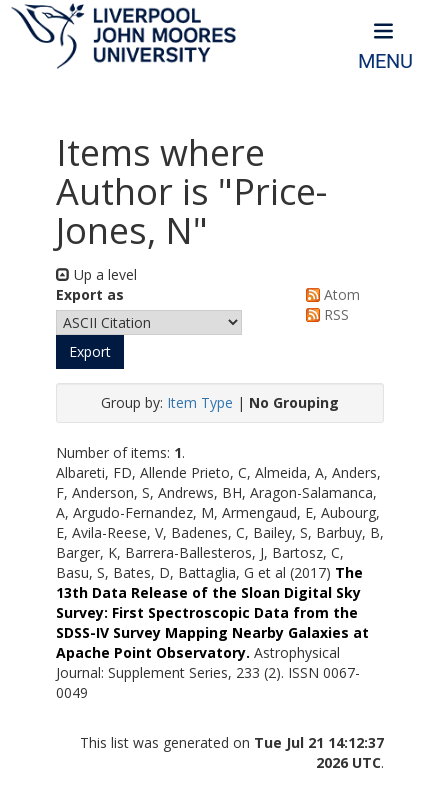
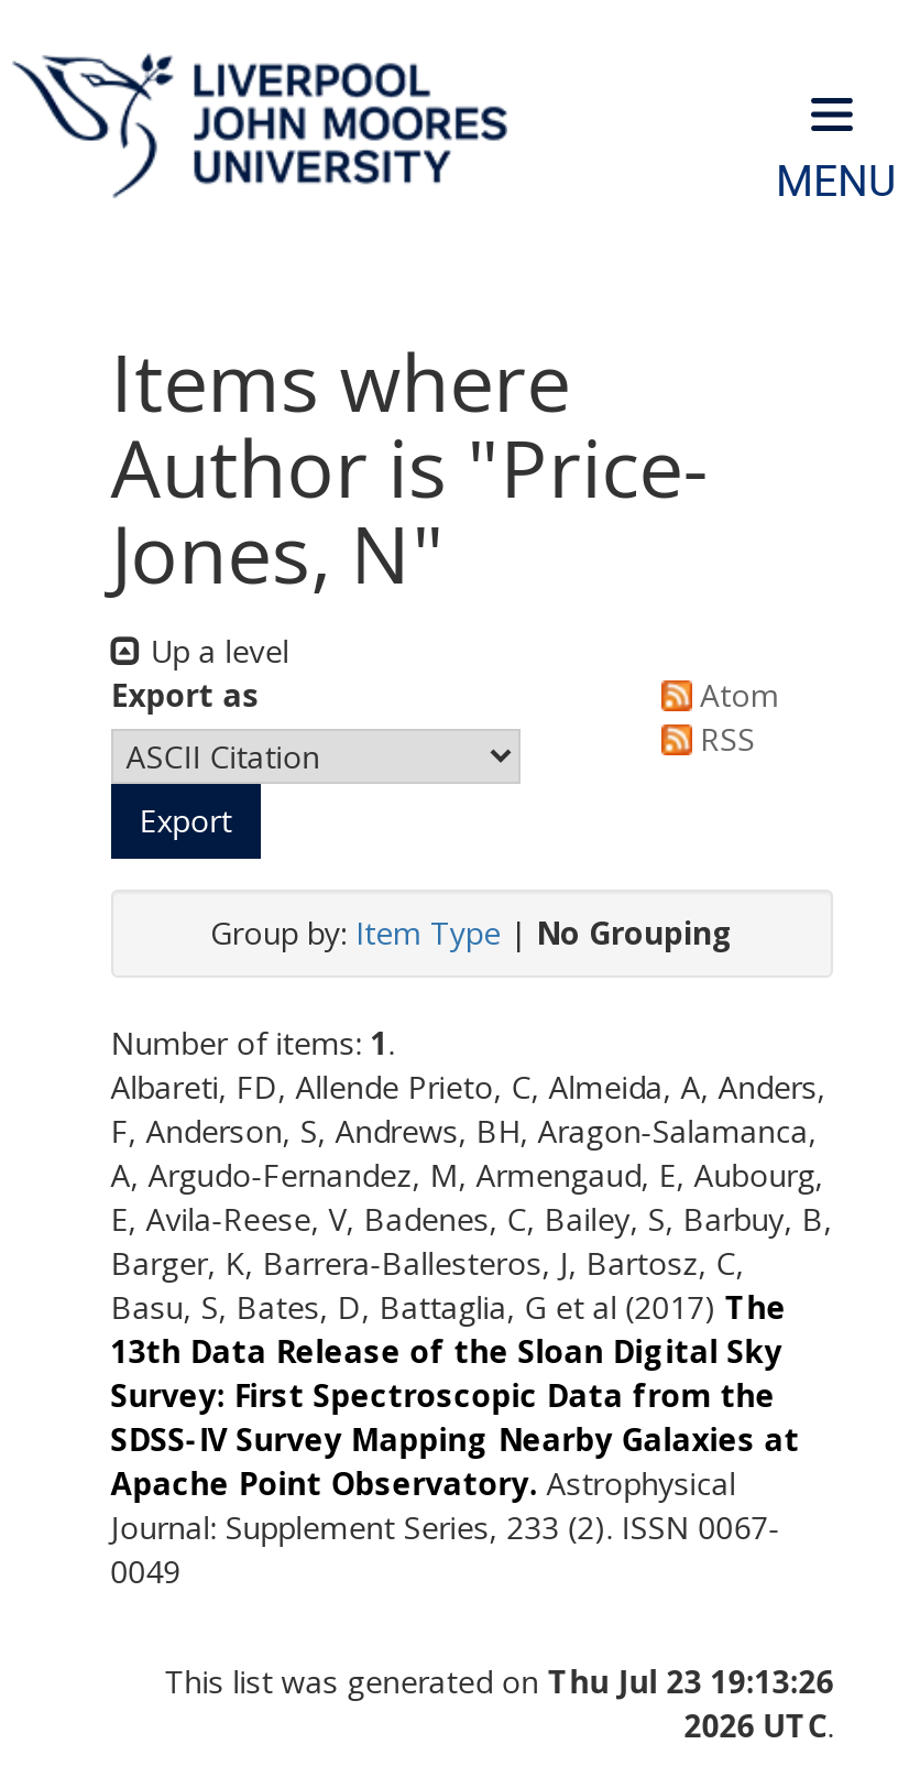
[80,733,384,752] This list was generated on Tue Jul 21 14:12:37 -> [164,1659,834,1701] This list was generated on Thu Jul 23 19:13:26

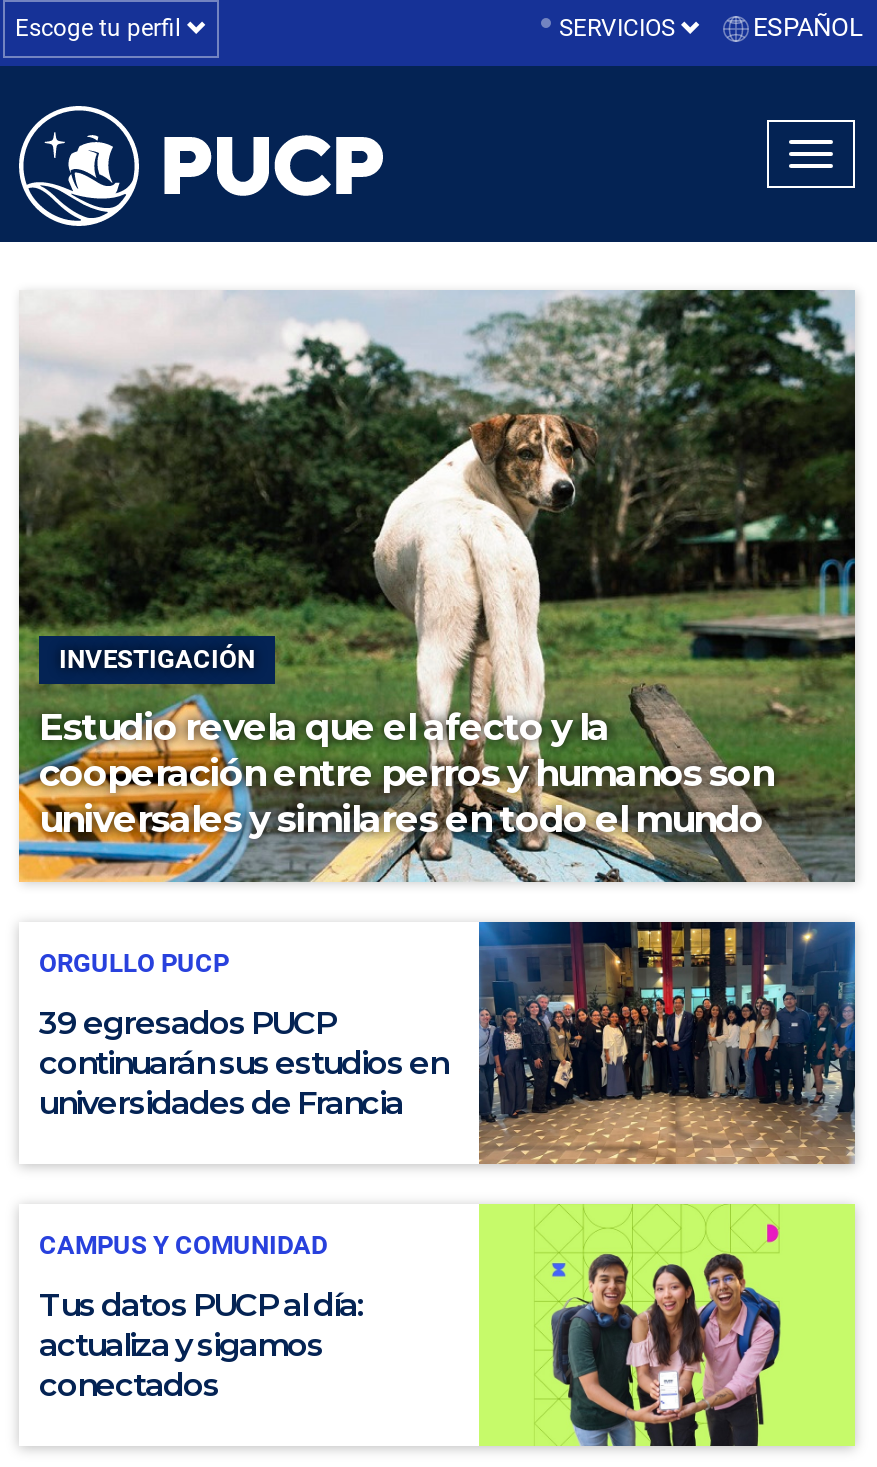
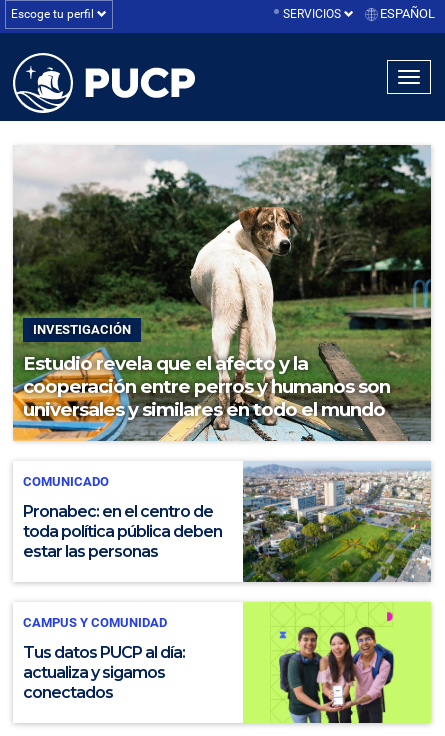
[39,920,857,1166] [image] | 39 egresados PUCP | continuarán sus estudios en | universidades de Francia -> [23,461,432,583] [image] | Pronabec: en el centro de | toda política pública deben | estar las personas
[39,947,229,977] ORGULLO PUCP -> [23,474,109,489] COMUNICADO

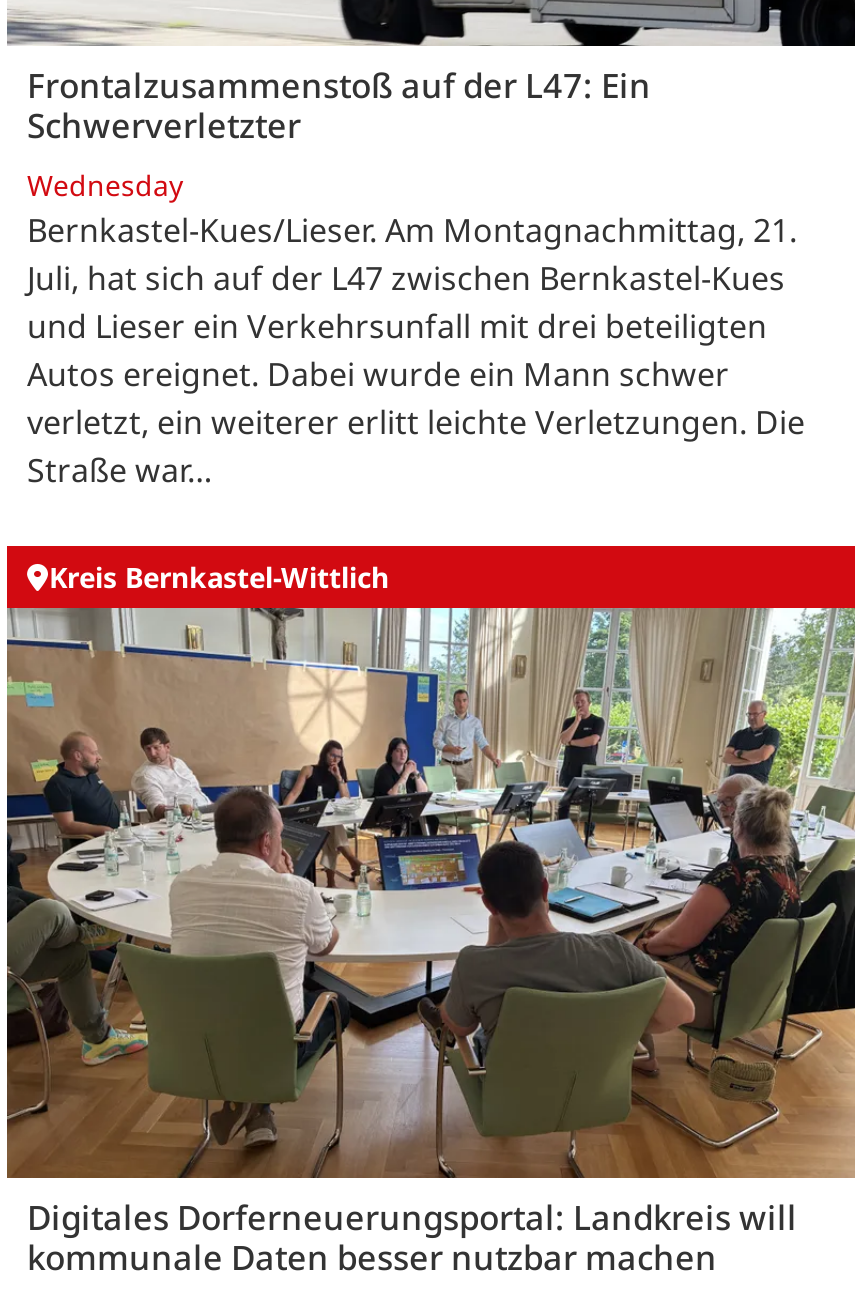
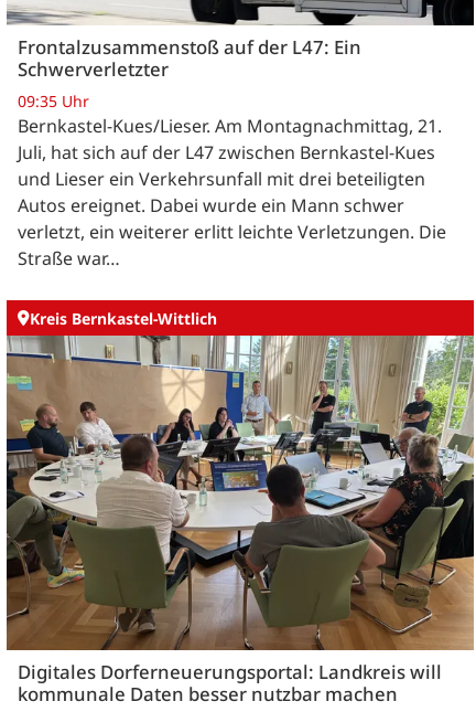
[27,165,183,203] Wednesday -> [18,91,89,112] 09:35 Uhr

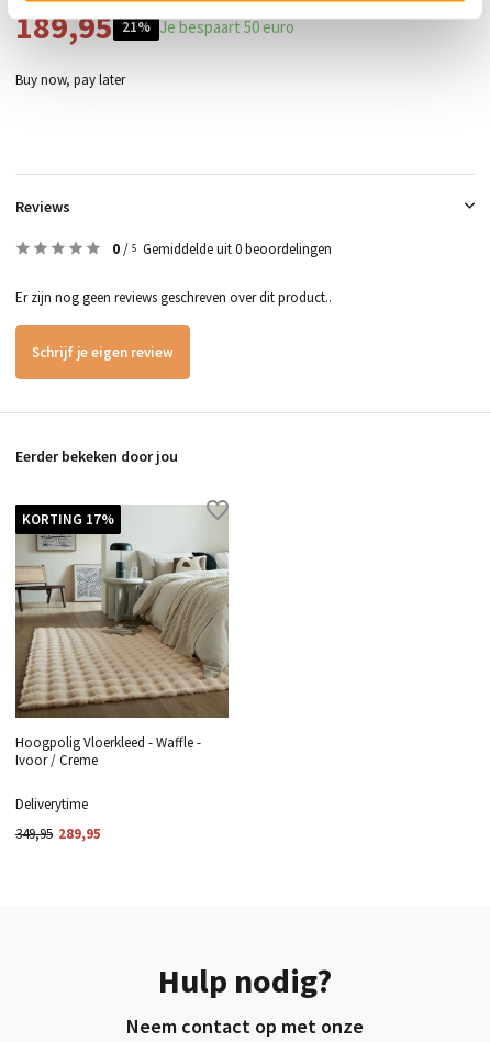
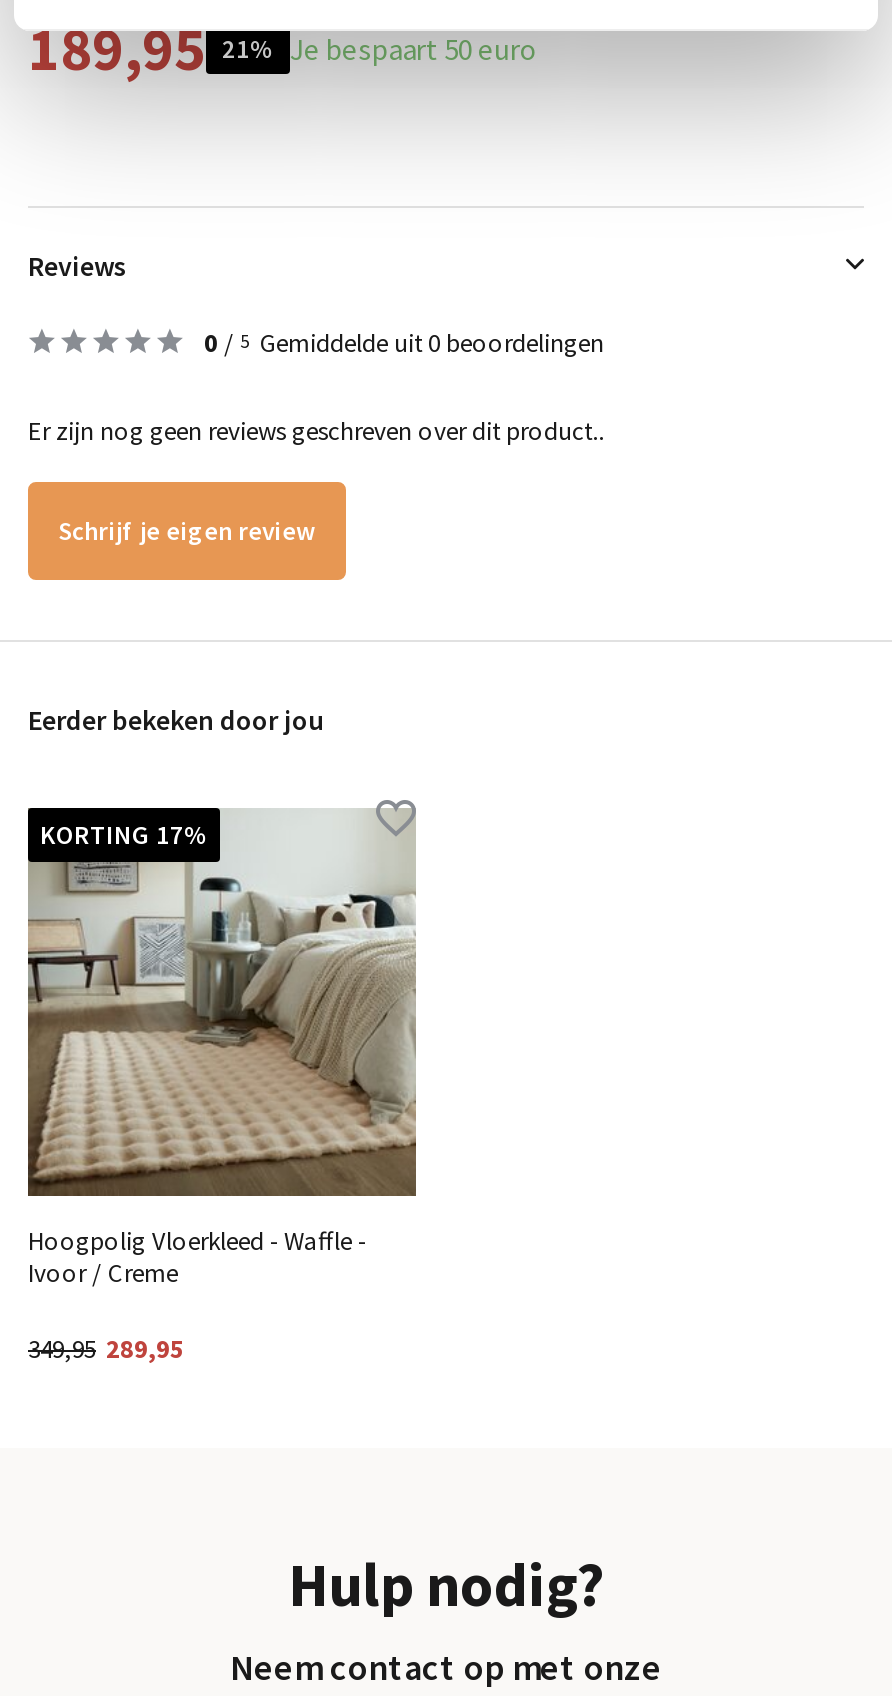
[15,70,125,89] Buy now, pay later -> none
[15,795,88,813] Deliverytime -> none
□ □ □ □
### Exercise instructions
Return all lines of the material above in which the word "none" occurs.

### Reply to the task
[15,70,125,89] Buy now, pay later -> none
[15,795,88,813] Deliverytime -> none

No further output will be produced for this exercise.